▸ **About this exercise**
The records are to be copied word for word, and the pictures dropped.

▸ **Given entries**
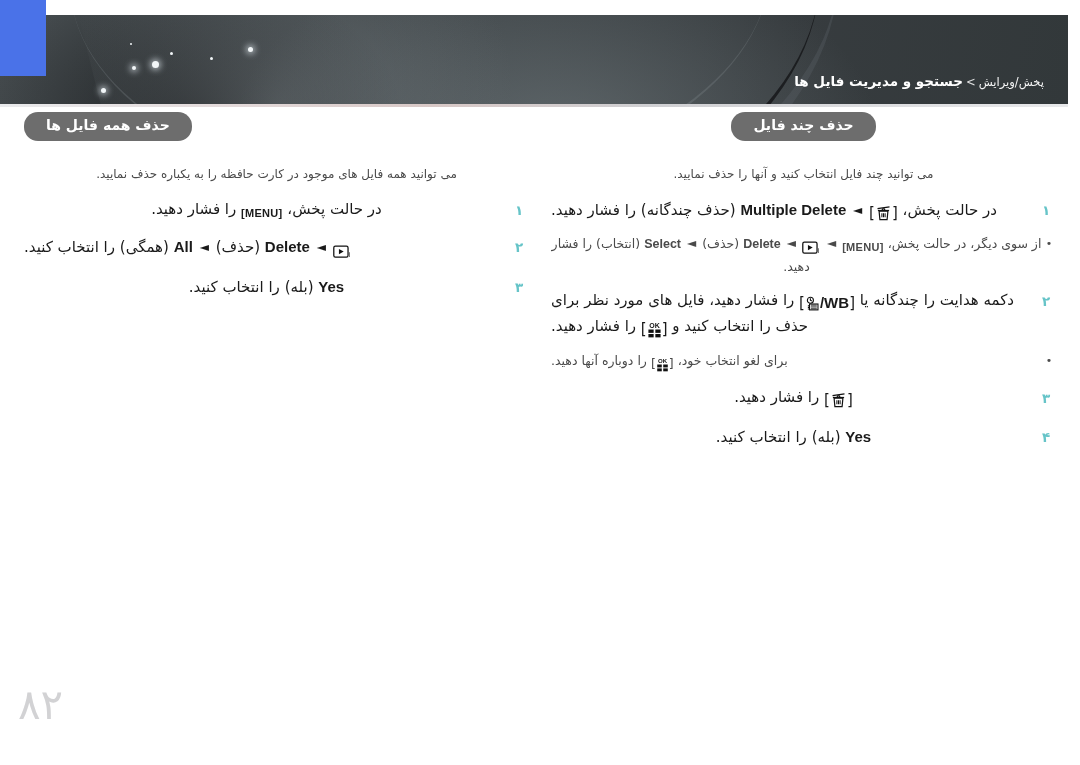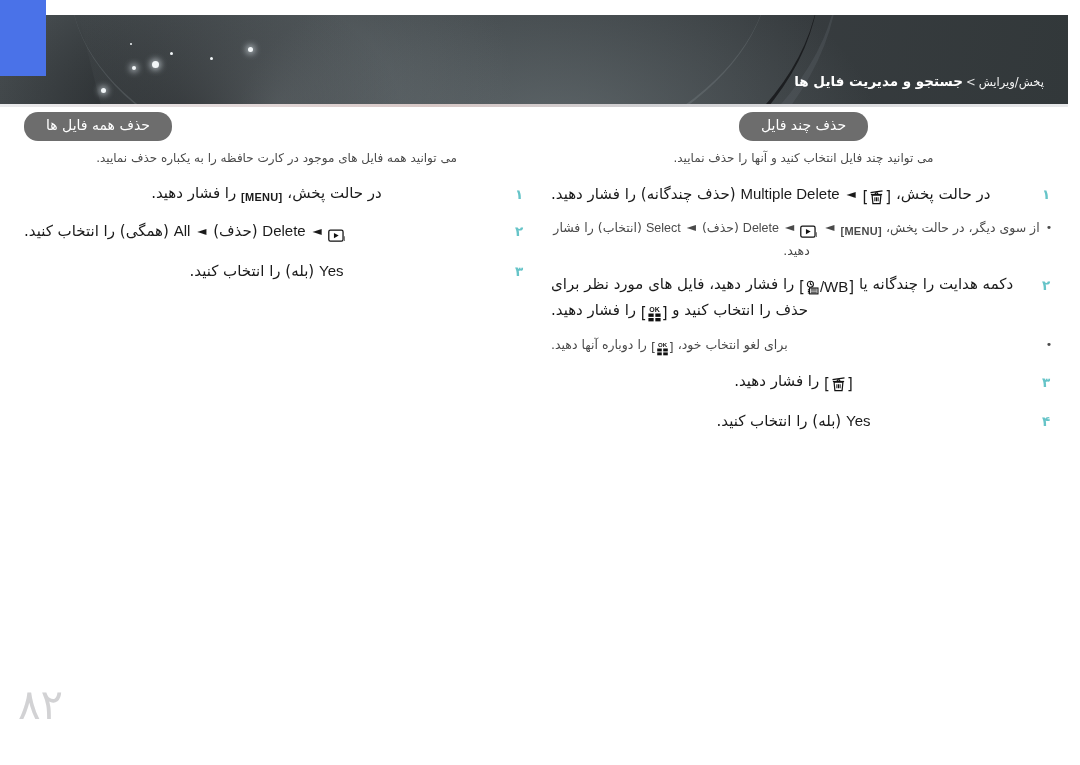--- a/index.html
+++ b/index.html
@@ -70,27 +70,27 @@
   .col-right{right:24px;width:505px;}
   .col-left{left:24px;width:505px;}
 
   .pill-wrap{display:flex;}
   .col-right .pill-wrap{justify-content:center;}
   .col-left  .pill-wrap{justify-content:flex-end;}
   .pill{
     background:#6d6d6d;color:#ffffff;
     border-radius:14px;
     padding:4px 22px 6px 22px;
-    font-size:14px;font-weight:normal;
+    font-size:14px;font-weight:bold;
     display:inline-block;line-height:1.35;
     white-space:nowrap;
   }
 
   .intro{
-    margin-top:8px;
+    margin-top:24px;
     font-size:12px;color:#4a4a4a;
     text-align:center;line-height:1.6;
   }
 
   .steps{margin-top:14px;}
   .step{
     display:flex;align-items:flex-start;
     margin-bottom:13px;
     font-size:15px;color:#1a1a1a;line-height:1.55;
   }
@@ -105,21 +105,21 @@
   .bullet{
     display:flex;align-items:flex-start;
     margin:-4px 0 13px 0;
     font-size:12.5px;color:#4a4a4a;line-height:1.55;
   }
   .bullet-dot{
     flex:0 0 auto;width:14px;text-align:center;padding-top:1px;font-size:11px;color:#4a4a4a;
   }
   .bullet-body{flex:1 1 auto;text-align:left;}
   .col-right .bullet.wide .bullet-body{text-align:center;}
-  .latin{font-family:"Liberation Sans",sans-serif;font-weight:normal;direction:ltr;unicode-bidi:isolate;}
+  .latin{font-family:"Liberation Sans",sans-serif;font-weight:bold;direction:ltr;unicode-bidi:isolate;}
   .arrow{font-size:12px;vertical-align:1px;margin:0 2px;}
 
   
   .key{
     display:inline-block;vertical-align:-3px;
     direction:ltr;unicode-bidi:isolate;
   }
   .key-menu{
     font-family:"Liberation Sans",sans-serif;font-weight:bold;font-size:11px;
     letter-spacing:.3px;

▸ **Exercise solution**
--- a/index.html
+++ b/index.html
@@ -70,27 +70,27 @@
   .col-right{right:24px;width:505px;}
   .col-left{left:24px;width:505px;}
 
   .pill-wrap{display:flex;}
   .col-right .pill-wrap{justify-content:center;}
   .col-left  .pill-wrap{justify-content:flex-end;}
   .pill{
     background:#6d6d6d;color:#ffffff;
     border-radius:14px;
     padding:4px 22px 6px 22px;
-    font-size:14px;font-weight:normal;
+    font-size:14px;font-weight:bold;
     display:inline-block;line-height:1.35;
     white-space:nowrap;
   }
 
   .intro{
-    margin-top:8px;
+    margin-top:24px;
     font-size:12px;color:#4a4a4a;
     text-align:center;line-height:1.6;
   }
 
   .steps{margin-top:14px;}
   .step{
     display:flex;align-items:flex-start;
     margin-bottom:13px;
     font-size:15px;color:#1a1a1a;line-height:1.55;
   }
@@ -105,21 +105,21 @@
   .bullet{
     display:flex;align-items:flex-start;
     margin:-4px 0 13px 0;
     font-size:12.5px;color:#4a4a4a;line-height:1.55;
   }
   .bullet-dot{
     flex:0 0 auto;width:14px;text-align:center;padding-top:1px;font-size:11px;color:#4a4a4a;
   }
   .bullet-body{flex:1 1 auto;text-align:left;}
   .col-right .bullet.wide .bullet-body{text-align:center;}
-  .latin{font-family:"Liberation Sans",sans-serif;font-weight:normal;direction:ltr;unicode-bidi:isolate;}
+  .latin{font-family:"Liberation Sans",sans-serif;font-weight:bold;direction:ltr;unicode-bidi:isolate;}
   .arrow{font-size:12px;vertical-align:1px;margin:0 2px;}
 
   
   .key{
     display:inline-block;vertical-align:-3px;
     direction:ltr;unicode-bidi:isolate;
   }
   .key-menu{
     font-family:"Liberation Sans",sans-serif;font-weight:bold;font-size:11px;
     letter-spacing:.3px;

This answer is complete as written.